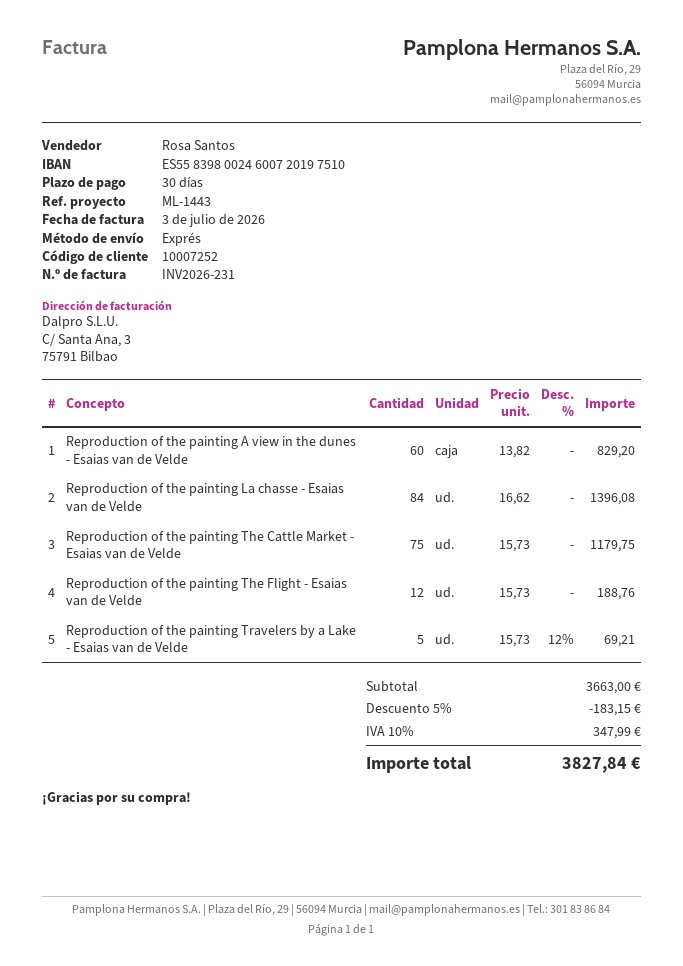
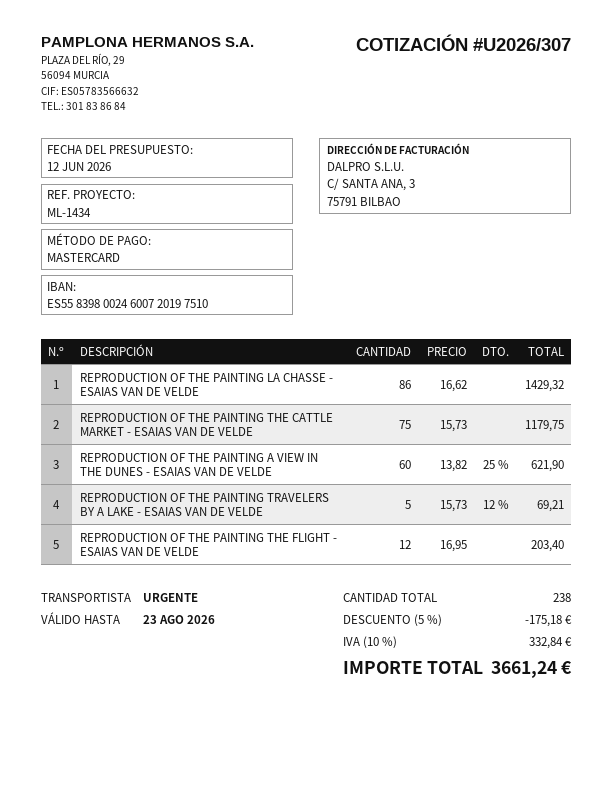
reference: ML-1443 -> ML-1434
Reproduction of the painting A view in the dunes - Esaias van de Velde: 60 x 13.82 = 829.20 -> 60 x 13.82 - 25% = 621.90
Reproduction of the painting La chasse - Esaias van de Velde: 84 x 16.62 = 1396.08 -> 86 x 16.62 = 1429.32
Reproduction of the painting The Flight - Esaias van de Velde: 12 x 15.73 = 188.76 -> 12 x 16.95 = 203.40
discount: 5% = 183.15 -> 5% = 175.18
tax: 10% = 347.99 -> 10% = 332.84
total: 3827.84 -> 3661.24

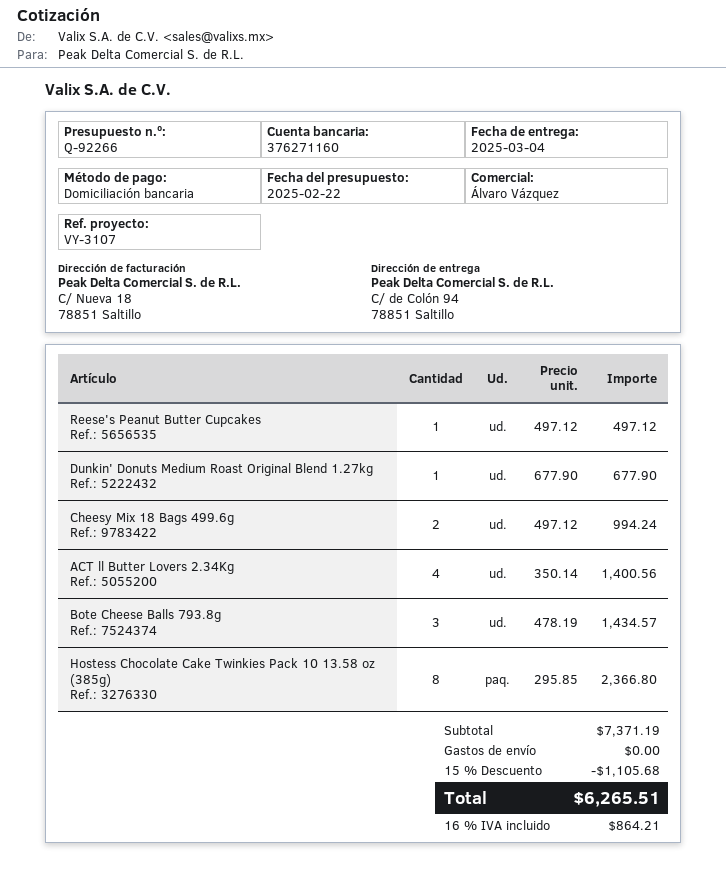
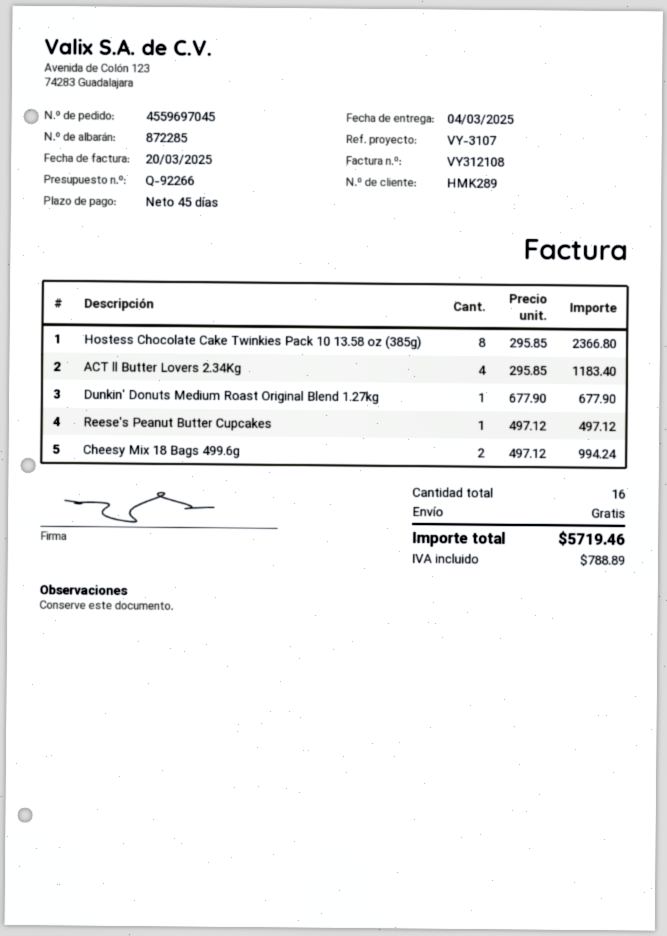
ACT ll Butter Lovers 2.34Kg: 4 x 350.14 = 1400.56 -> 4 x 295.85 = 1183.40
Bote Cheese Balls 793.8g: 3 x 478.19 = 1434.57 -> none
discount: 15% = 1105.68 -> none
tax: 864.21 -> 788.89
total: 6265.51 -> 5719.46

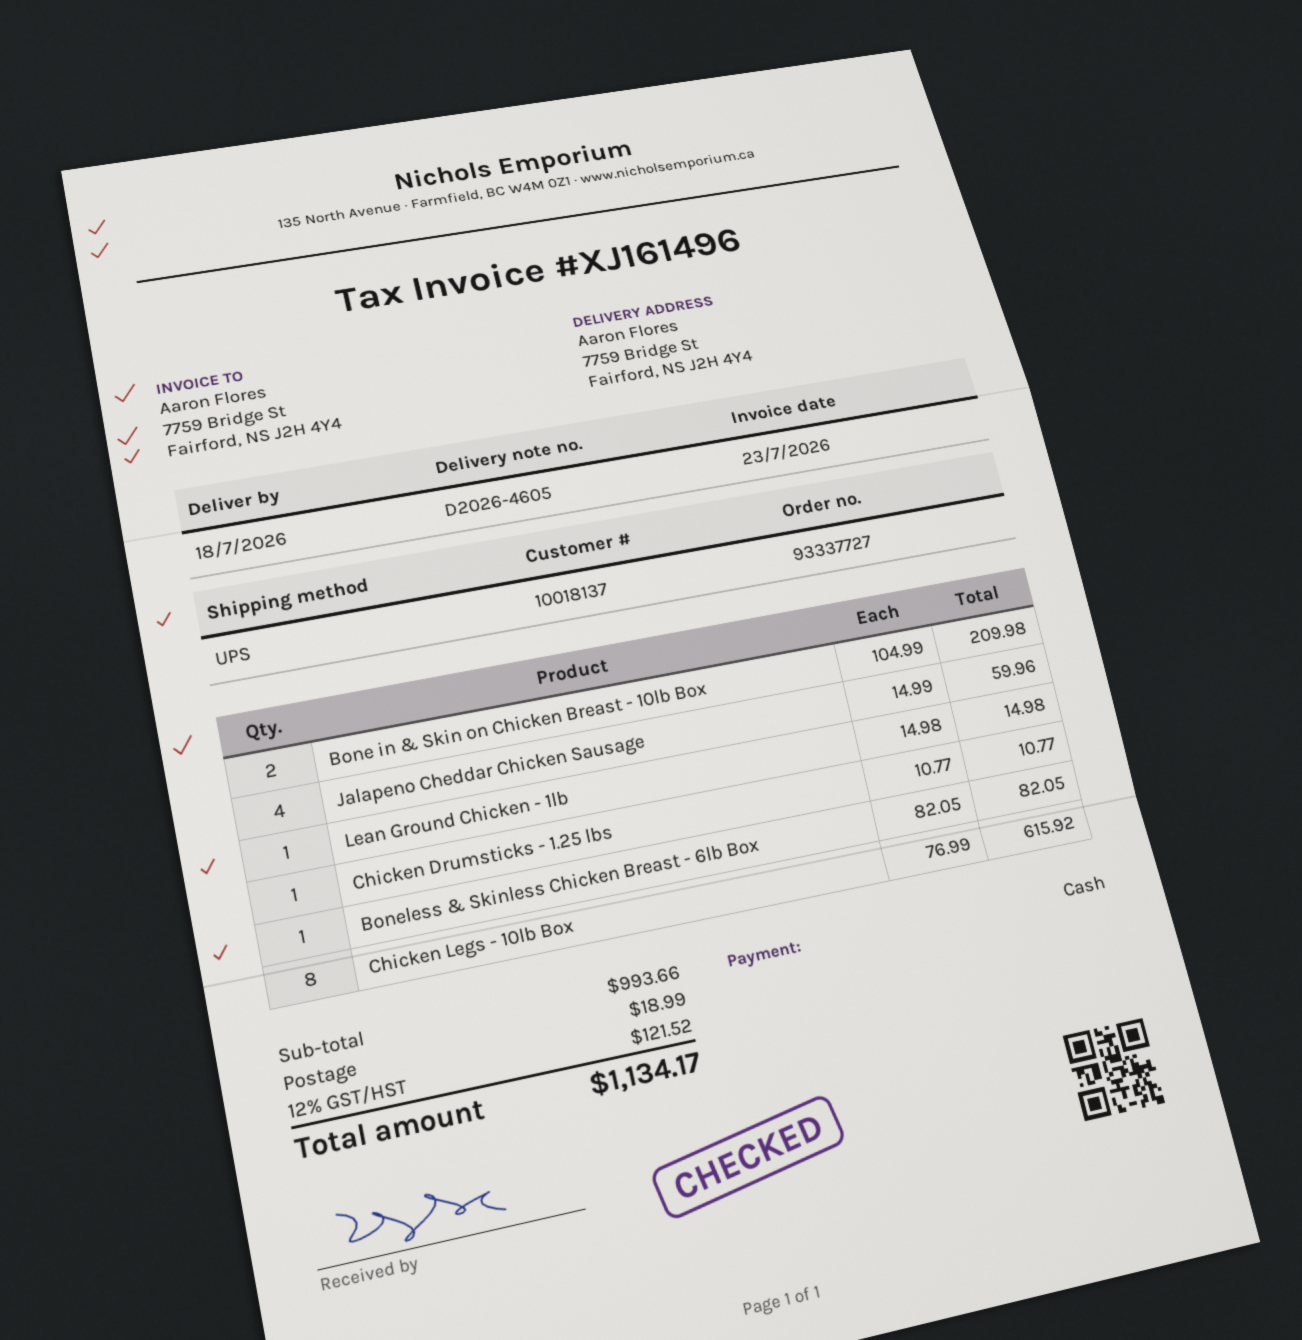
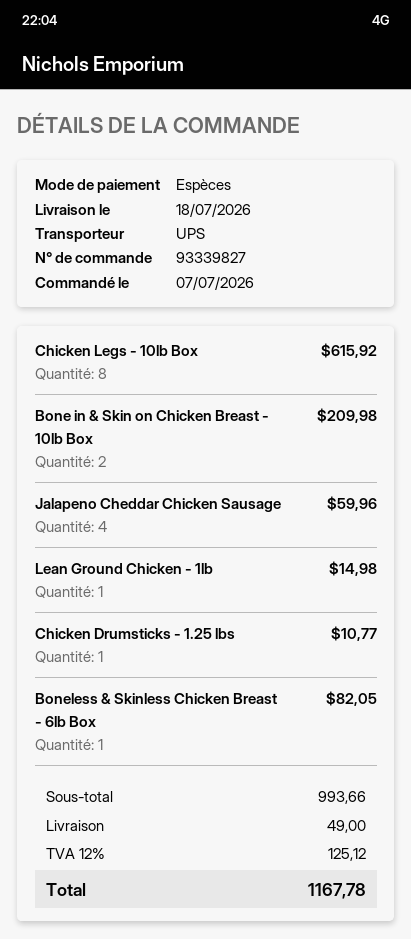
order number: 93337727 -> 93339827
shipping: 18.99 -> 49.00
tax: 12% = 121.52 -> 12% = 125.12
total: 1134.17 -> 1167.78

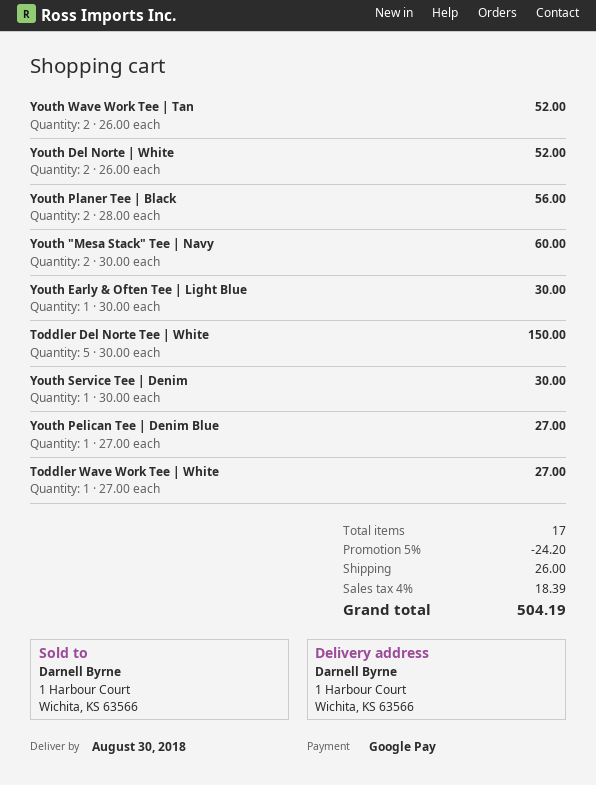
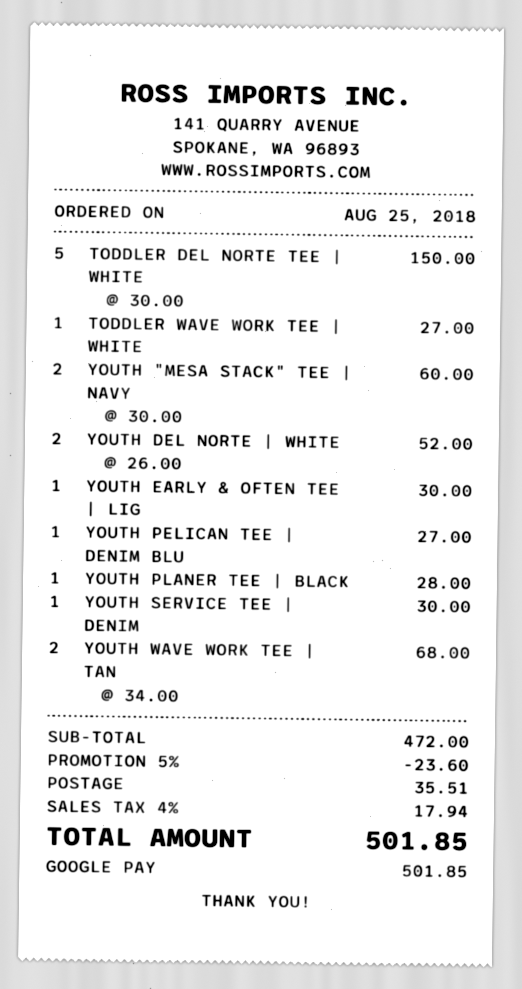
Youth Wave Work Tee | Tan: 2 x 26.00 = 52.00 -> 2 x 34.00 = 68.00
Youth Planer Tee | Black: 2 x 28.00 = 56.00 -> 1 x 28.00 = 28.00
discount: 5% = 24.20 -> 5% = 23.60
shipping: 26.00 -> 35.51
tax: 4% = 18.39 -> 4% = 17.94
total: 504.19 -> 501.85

◆ **WHAT YOU NEED TO DO**: Scan the lines above for the word "painting" and copy every one where it occurs.

◆ **THE COMPLETED TASK**:
Reproduction of the painting A view in the dunes - Esaias van de Velde: 60 x 13.82 = 829.20 -> 60 x 13.82 - 25% = 621.90
Reproduction of the painting La chasse - Esaias van de Velde: 84 x 16.62 = 1396.08 -> 86 x 16.62 = 1429.32
Reproduction of the painting The Flight - Esaias van de Velde: 12 x 15.73 = 188.76 -> 12 x 16.95 = 203.40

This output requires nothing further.